Polymers are widely used pharmaceutical excipients in controlled drug delivery, but several challenges can be identified such as poorly reproducible properties of natural ones or the complex synthesis and the lack of biodegradability of synthetic ones. For these reasons, poly(amino acid)s, particularly poly(aspartic acid)s and polyaspartamides have been in our focus recently due to their expected biocompatibility, structure-dependent degradability and chemical versatility.
The PhD student joining this topic will perform considerable synthetic work to prepare polymers with tailored properties by using various anionic, non-ionic and cationic groups as well as thiol and protected thiol groups by direct functionalization or by thiolactone chemistry. The polymers will be characterized basically by NMR, rheometry, mechanical and adhesion tests, degradation and drug release experiments. The polymers synthesized will be used to improve bioadhesion of the formulation for further application in controlled drug delivery on mucosal membranes. The presence of thiol groups will also be exploited to stabilize the polymers in the nano-size range and to prepare nanogels for intracellular drug delivery. The work will be done in cooperation with our partners, e.g. Institute of Molecular Sciences at University of Bordeaux, Faculty of Pharmacy at Szeged University and Biological Research Centre of HAS, Szeged.

Nanofibrous and porous scaffolds from polymers (témavezető: Szilágyi András)

The use of biocatalysis makes chemical reactions selective and environmentally friendly. Still, the industrial application of biocatalysts is often hampered by the lack of long-term operational stability and difficult recovery and re-use of the enzymes. These drawbacks can be overcome by immobilization. Nanofibrous polymer matrices and macroporous polymer scaffolds can be used to immobilize both macromolecules and cells by binding on the surface or by entrapment within the polymer matrix.
The Ph.D. student joining this topic will perform considerable synthetic work to prepare polymers with tailored properties. Functionalized macroporous polymer hydrogels will be prepared by phase separation techniques. Electrospinning techniques will be used to fabricate nanofibrous matrices, while digital light processing as a 3D printing technique will be applied for scaffold preparation. The polymers will be characterized by NMR, rheometry, microscopy, mechanical tests, etc. The biocatalytic performance of the final products will also be tested. This work will be done in cooperation with one of our partners, the Bioorganic Chemistry Research Group, BME.

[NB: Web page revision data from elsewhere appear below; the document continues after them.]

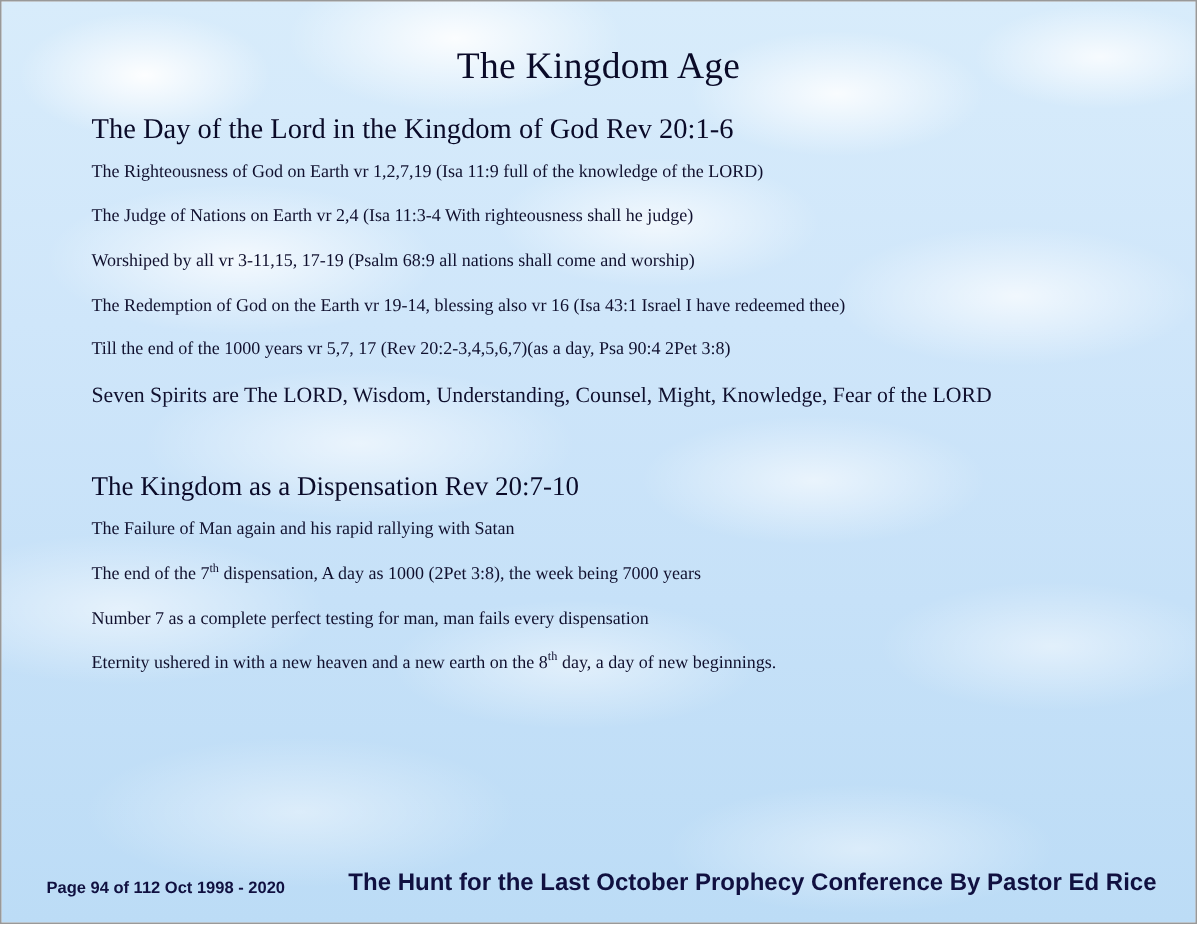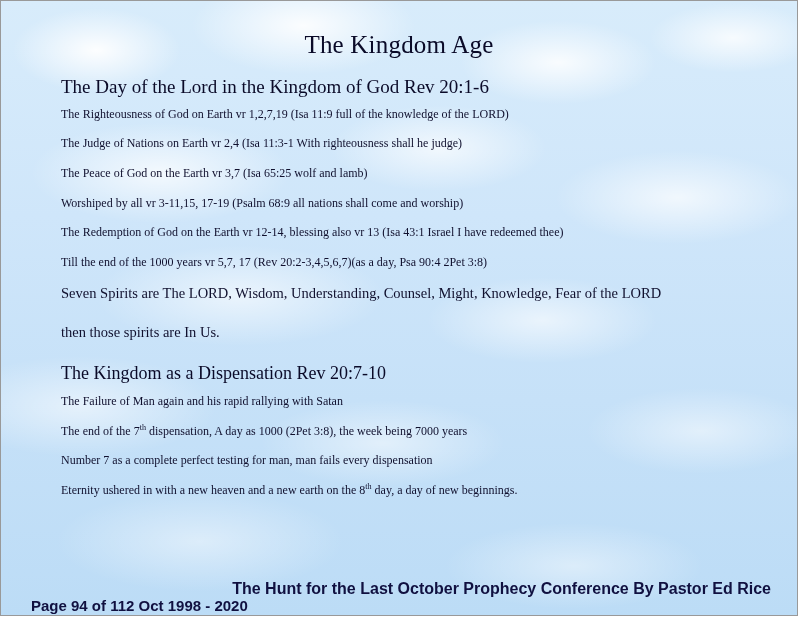--- a/index.html
+++ b/index.html
@@ -80,22 +80,22 @@
     margin-top: 20px;
   }
   sup {
     font-size: 0.68em;
     vertical-align: super;
     line-height: 0;
   }
   .footer-left {
     position: absolute;
     left: 30px;
-    bottom: 1px;
-    font-size: 15px;
+    bottom: 17px;
+    font-size: 11px;
     font-family: "Liberation Sans", sans-serif;
     font-weight: bold;
     color: #101040;
   }
   .footer-right {
     position: absolute;
     right: 26px;
     bottom: 17px;
     font-size: 16px;
     font-family: "Liberation Sans", sans-serif;
@@ -109,30 +109,28 @@
 <div class="slide">
 
   <div class="title">The Kingdom Age</div>
 
   <div class="content">
 
     <div class="h1">The Day of the Lord in the Kingdom of God  Rev 20:1-6</div>
 
 
     <div class="body-line">The Righteousness of God on Earth vr 1,2,7,19 (Isa 11:9  full of the knowledge of the LORD)</div>
-    <div class="body-line">The Judge of Nations on Earth vr 2,4 (Isa 11:3-1 With righteousness shall he judge)</div>
-    <div class="body-line">The Peace of God on the Earth vr 3,7 (Isa 65:25 wolf and lamb)</div>
+    <div class="body-line">The Judge of Nations on Earth vr 2,4 (Isa 11:3-4 With righteousness shall he judge)</div>
     <div class="body-line">Worshiped by all vr 3-11,15, 17-19 (Psalm 68:9 all nations shall come and worship)</div>
-    <div class="body-line">The Redemption of God on the Earth vr 12-14, blessing also vr 13 (Isa 43:1 Israel I have redeemed thee)</div>
+    <div class="body-line">The Redemption of God on the Earth vr 19-14, blessing also vr 16 (Isa 43:1 Israel I have redeemed thee)</div>
     <div class="body-line">Till the end of the 1000 years vr 5,7, 17 (Rev 20:2-3,4,5,6,7)(as a day, Psa 90:4 2Pet 3:8)</div>
 
     <div class="body-block">
       <span>Seven Spirits are The LORD, Wisdom, Understanding, Counsel, Might, Knowledge, Fear of the LORD</span><br>
       <br>
-      <span>then those spirits are In Us.</span>
     </div>
 
     <div class="h2 gap-lg">The Kingdom as a Dispensation Rev 20:7-10</div>
 
     <div class="body-line">The Failure of Man again and his rapid rallying with Satan</div>
 
     <div class="body-line"><span>The end of the 7</span><sup>th</sup><span> dispensation, A day as 1000 (2Pet 3:8), the week being 7000 years</span></div>
 
     <div class="body-line"> Number 7 as a complete perfect testing for man, man fails every dispensation</div>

Responsive poly(aspartic acid) derivatives for targeted drug delivery (témavezető: Gyarmati Benjámin)

Poly(amino acid)s, particularly poly(aspartic acid)s (PASPs) have been in the focus of Soft Matters Group for various biomedical applications due to their expected biocompatibility and chemical versatility. The responsive properties of hydrogels formed of PASP, including pH- and redox-dependent degree of swelling, makes them very attractive candidates in targeted drug delivery.
The PhD student joining this topic will synthesize polymers with tailored properties by using various functional groups and the resultant polymers and gels will be characterized by NMR, swelling and mechanical tests as well as drug release experiments. The effect of the presence and concentration of anionic, cationic, non-ionic and redox-sensitive groups on the stability, gel formation and responsive properties will be analysed in detail. Polymers will be utilized in the nano-size range for potential application in intracellular drug delivery. Various methods will be tested to reach the nano-size range including the synthesis in water-in-oil miniemulsion and micelle formation. Nanogels will be characterized by dynamic light scattering and zeta potential measurements and their potential uses will be demonstrated by encapsulation and release of model drugs. The work will be done in cooperation with our partners, e.g. Institute of Molecular Sciences at University of Bordeaux, Faculty of Pharmacy at Szeged University and Biological Research Centre of HAS, Szeged.